Do you ever worry that people will take your findings and use them to support unwarranted or even harmful conclusions?
I would be happy to kill the project if I could find out that there was something that didn’t fit or that I no longer believed in it. When we started, it was just a simple hypothesis based on a correlation, and correlations are, of course, something that could be quite dubious, and they could go away if you get better data. But this work has only strengthened itself over the years.
What first made you suspect that changes in the sun are having a significant impact on global warming?
I began my investigations by studying work done in 1991 by Eigil Fiin-Christensen and Knud Lassen Fiin-Christensen. They had looked at solar activity over the last 100 years and found a remarkable correlation to temperatures. I knew that many people dismissed that result, but I thought the correlation was so good that I could not help but start speculating—what could be the relation? Then I heard a suggestion that it might be cosmic rays, changing the chemistry high up in the atmosphere. I immediately thought, “Well, if that is going to work, it has to be through the clouds.”
That was the initial idea. Then I remembered seeing a science experiment at my high school in Elsinore, in which our teacher showed us what is called a cloud chamber, and seeing tracks of radioactive particles, which look like small droplets. So I thought to myself, “That would be the way to do it.” I started to obtain data from satellites, which actually was quite a detective work at that time, but I did start to find data, and to my surprise there seems to be a correlation between changes in cosmic rays and changes in clouds. And I think in early January 1996, I finally got a curve, which was very impressive with respect to the correlation. It was only over a short period of time, because the data were covering just seven years or something like that. So it was almost nothing, but it was a nice correlation.
How exactly does the mechanism work, linking changes in the sun with climate change on Earth?
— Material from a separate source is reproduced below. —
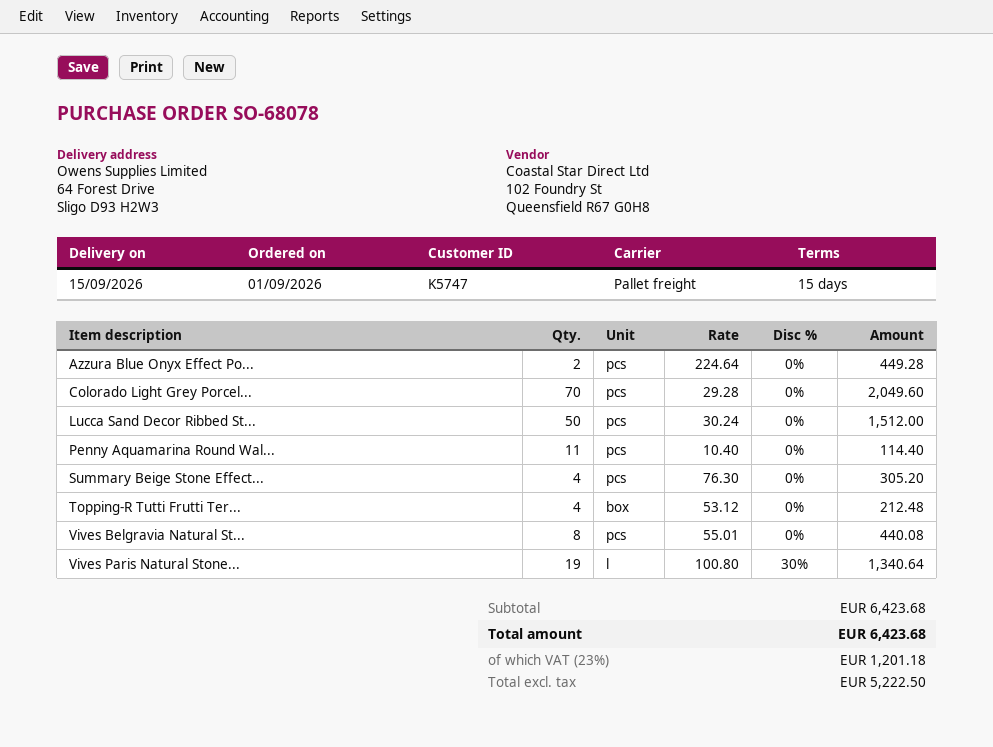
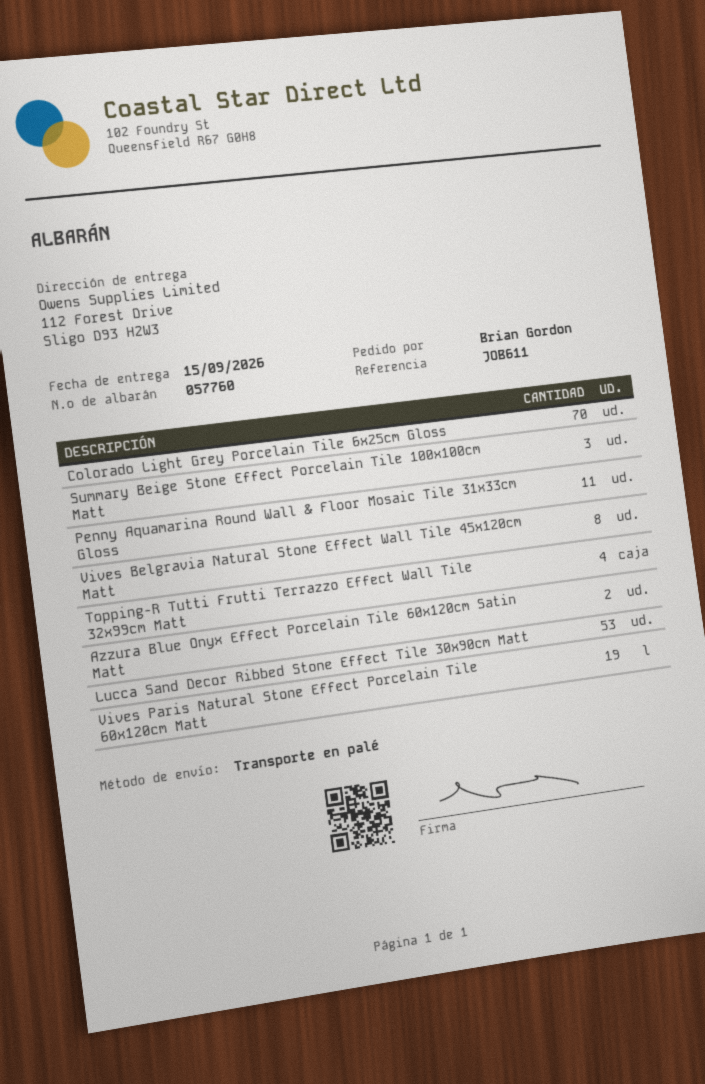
ship to: 64 Forest Drive, Sligo D93 H2W3 -> 112 Forest Drive, Sligo D93 H2W3
Lucca Sand Decor Ribbed St...: 50 -> 53
Summary Beige Stone Effect...: 4 -> 3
The basic idea is that solar activity can turn the cloudiness up and down, which has an effect on the warming or cooling of Earth’s surface temperature. The key agents in this are cosmic rays, which are energetic particles coming from the interstellar media—they come from remnants of supernova explosions mainly. These energetic particles have to enter into what we call the heliosphere, which is the large volume of space that is dominated by our sun, through the solar wind, which is a plasma of electrons, atomic nuclei, and associated magnetic fields that are streaming nonstop from the sun. Cosmic-ray particles have to penetrate the sun’s magnetic field. And if the sun and the solar wind are very active—as they are right now—they will not allow so many cosmic rays to reach Earth. Fewer cosmic rays mean fewer clouds will be formed, and so there will be a warmer Earth. If the sun and the solar wind are not so active, then more cosmic rays can come in. That means more clouds [reflecting away more sunlight] and a cooler Earth.
Now it’s well known that solar activity can turn up and down the amount of cosmic rays that come to Earth. But the next question was a complete unknown: Why should cosmic rays affect clouds? Because at that time, when we began this work, there was no mechanism that could explain this. Meteorologists denied that cosmic rays could be involved in cloud formation.
You and a half-dozen colleagues carried out a landmark study of cosmic rays and clouds while working in the basement of the Danish National Space Center. How did you do it?
We spent five or six years building an experiment here in Copenhagen, to see if we could find a connection. We named the experiment SKY, which means “cloud” in Danish. Natural cosmic rays came through the ceiling, and ultraviolet lamps played the part of the sun. We had a huge chamber, with about eight cubic meters of air, and the whole idea was to have air that is as clean as you have over the Pacific, and then of course, to be able to control what’s in the chamber. So we had minute trace gases as you have in the real atmosphere, of sulfur dioxide and ozone and water vapor, and then by keeping these things constant and just changing the ionization [the abundance of electrically charged atoms] in the chamber a little bit, we could see that we could produce these small aerosols, which are the basic building blocks for cloud condensation nuclei.
So the idea is that in the atmosphere, the ionization is helping produce cloud condensation nuclei, and that changes the amount and type of clouds. If you change the clouds, of course, you change the amount of energy that reaches Earth’s surface. So it’s a very effective way, with almost no energy input, to change the energy balance of Earth and therefore the temperature.